Retrieve every line of the data holding the word "Horseshoe".

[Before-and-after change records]
-------
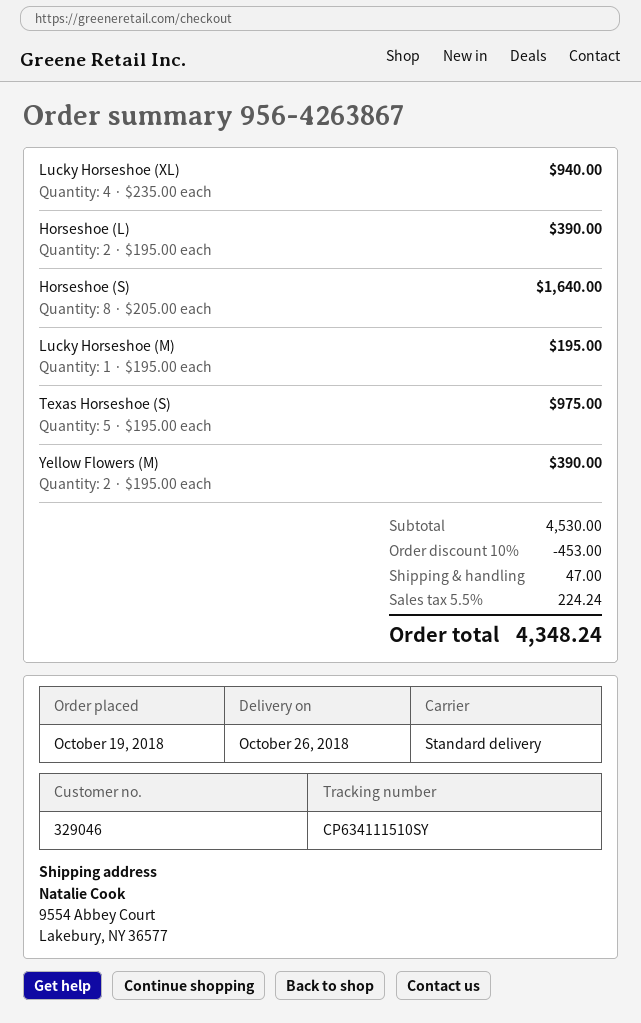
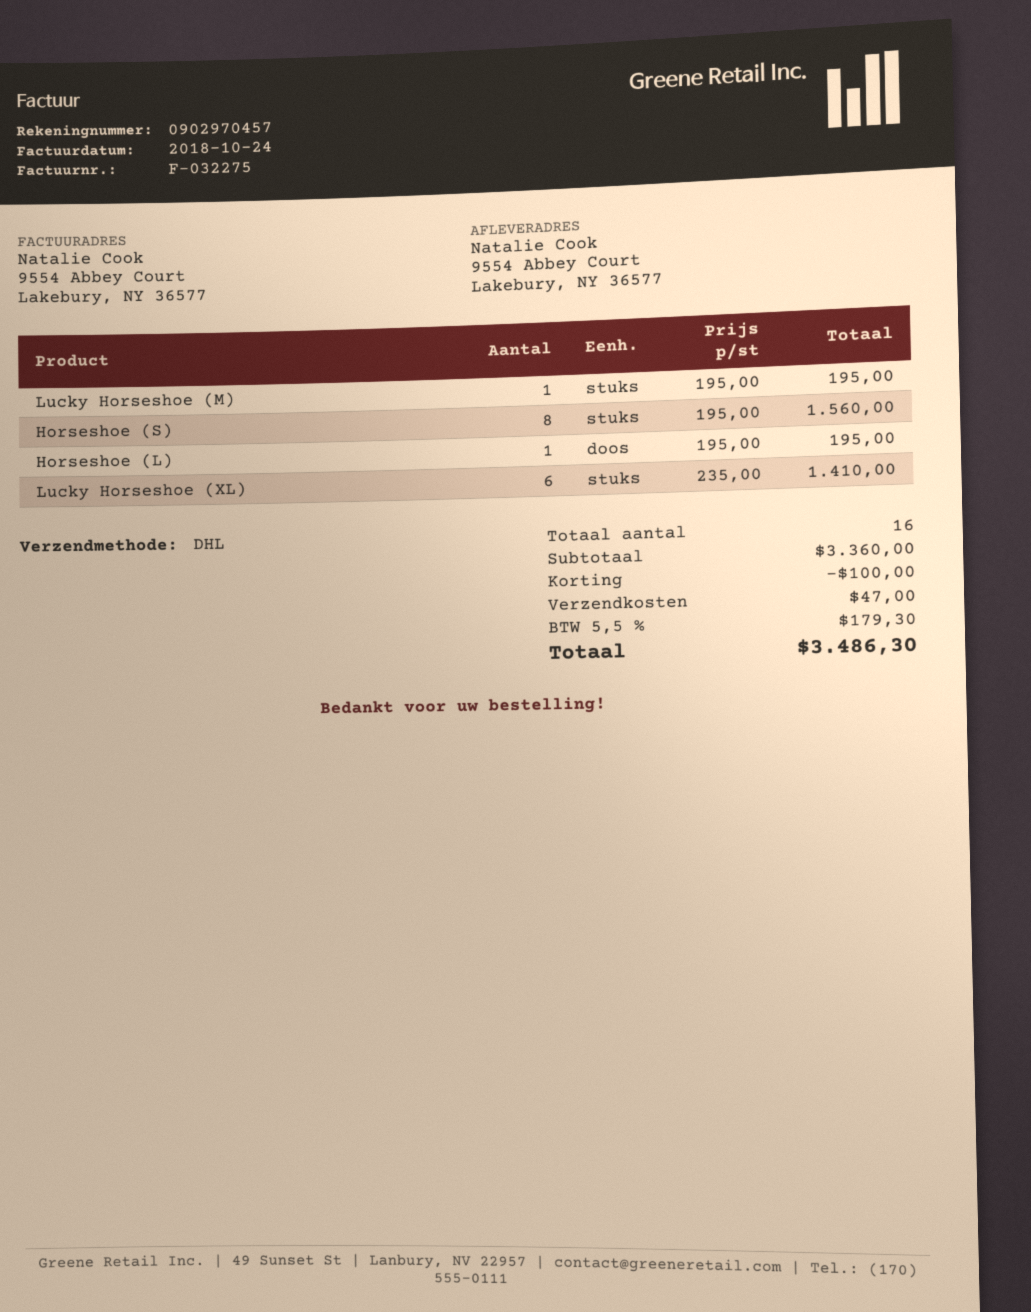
shipping method: standard -> DHL
Lucky Horseshoe (XL): 4 x 235.00 = 940.00 -> 6 x 235.00 = 1410.00
Horseshoe (L): 2 x 195.00 = 390.00 -> 1 x 195.00 = 195.00
Horseshoe (S): 8 x 205.00 = 1640.00 -> 8 x 195.00 = 1560.00
Texas Horseshoe (S): 5 x 195.00 = 975.00 -> none
Yellow Flowers (M): 2 x 195.00 = 390.00 -> none
subtotal: 4530.00 -> 3360.00
discount: 453.00 -> 100.00
tax: 5.5% = 224.24 -> 5.5% = 179.30
total: 4348.24 -> 3486.30

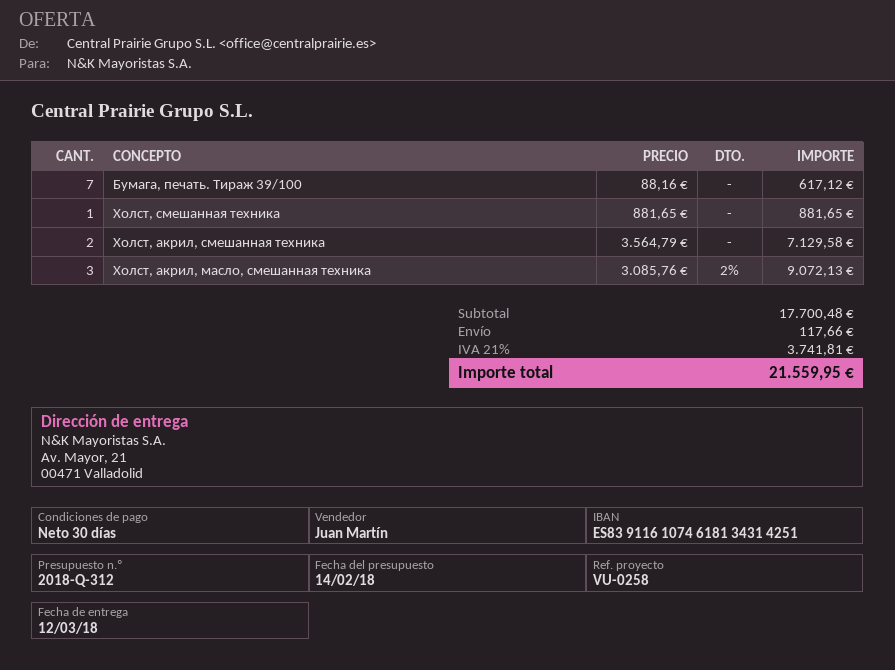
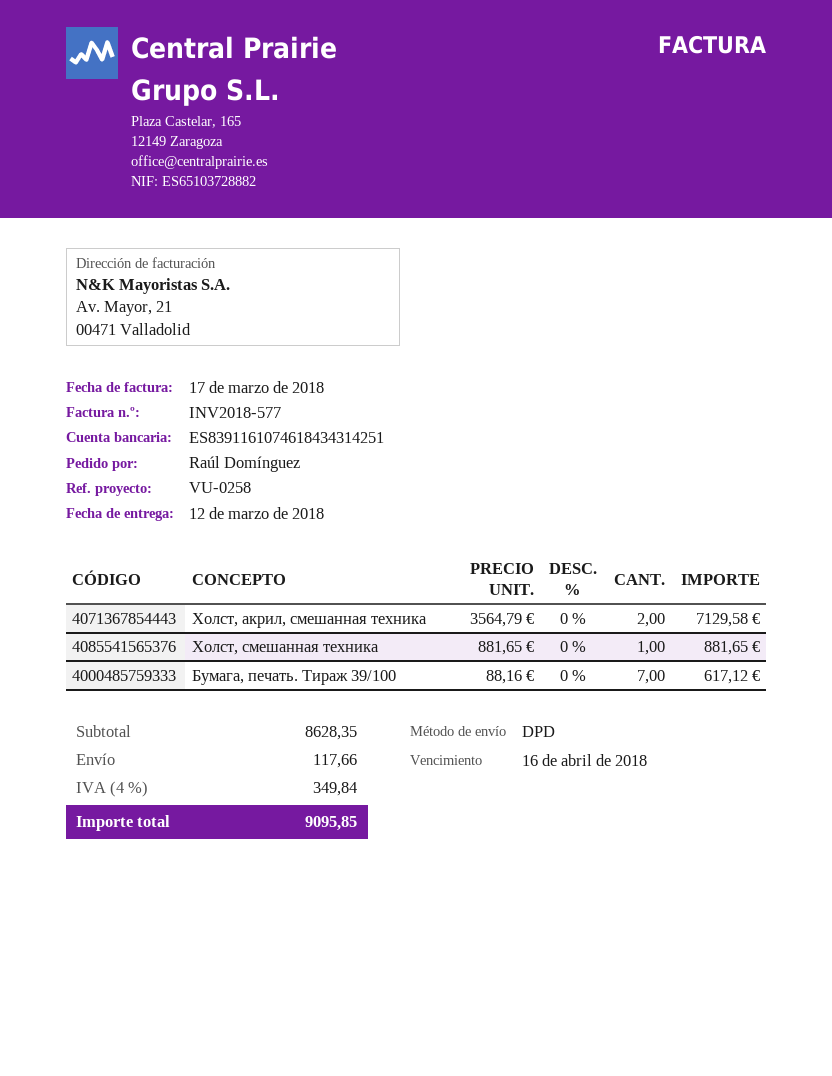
bank account: ES8391161074618134314251 -> ES8391161074618434314251
Холст, акрил, масло, смешанная техника: 3 x 3085.76 - 2% = 9072.13 -> none
subtotal: 17700.48 -> 8628.35
tax: 21% = 3741.81 -> 4% = 349.84
total: 21559.95 -> 9095.85

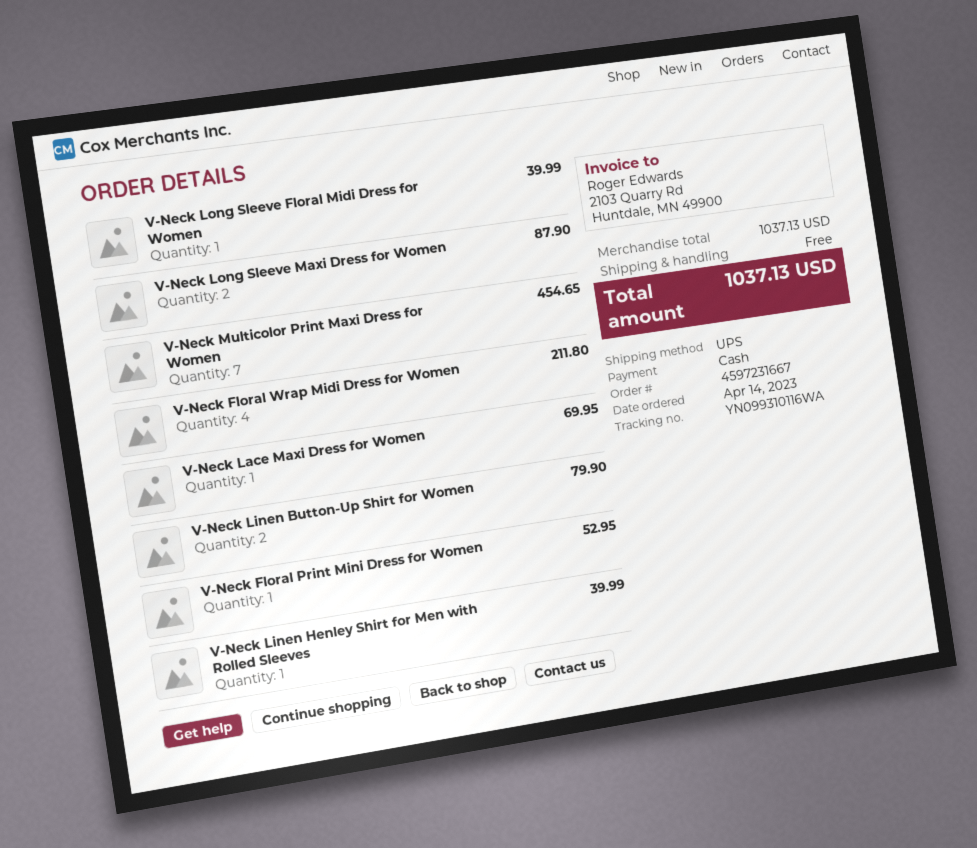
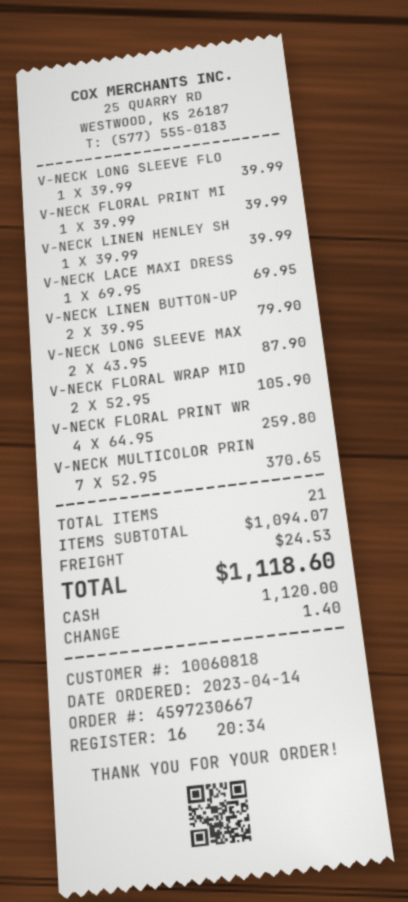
order number: 4597231667 -> 4597230667
V-Neck Multicolor Print Maxi Dress for Women: 7 for 454.65 -> 7 for 370.65
V-Neck Floral Wrap Midi Dress for Women: 4 for 211.80 -> 2 for 105.90
V-Neck Floral Print Mini Dress for Women: 1 for 52.95 -> 1 for 39.99
V-NECK FLORAL PRINT WR: none -> 4 for 259.80
subtotal: 1037.13 -> 1094.07
shipping: 0.00 -> 24.53
total: 1037.13 -> 1118.60

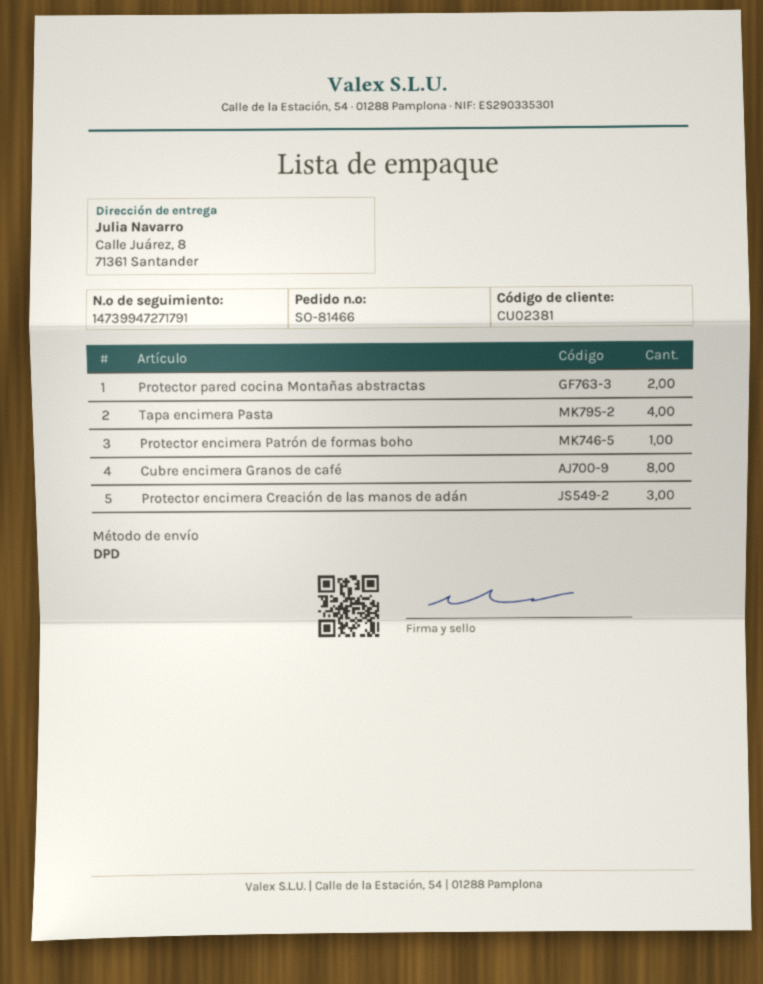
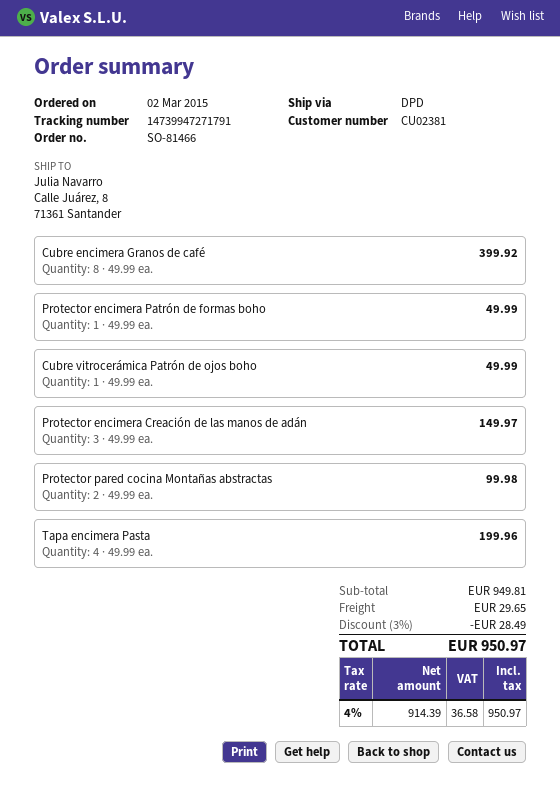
Cubre vitrocerámica Patrón de ojos boho: none -> 1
-------
(Finished exercise)
Lucky Horseshoe (XL): 4 x 235.00 = 940.00 -> 6 x 235.00 = 1410.00
Horseshoe (L): 2 x 195.00 = 390.00 -> 1 x 195.00 = 195.00
Horseshoe (S): 8 x 205.00 = 1640.00 -> 8 x 195.00 = 1560.00
Texas Horseshoe (S): 5 x 195.00 = 975.00 -> none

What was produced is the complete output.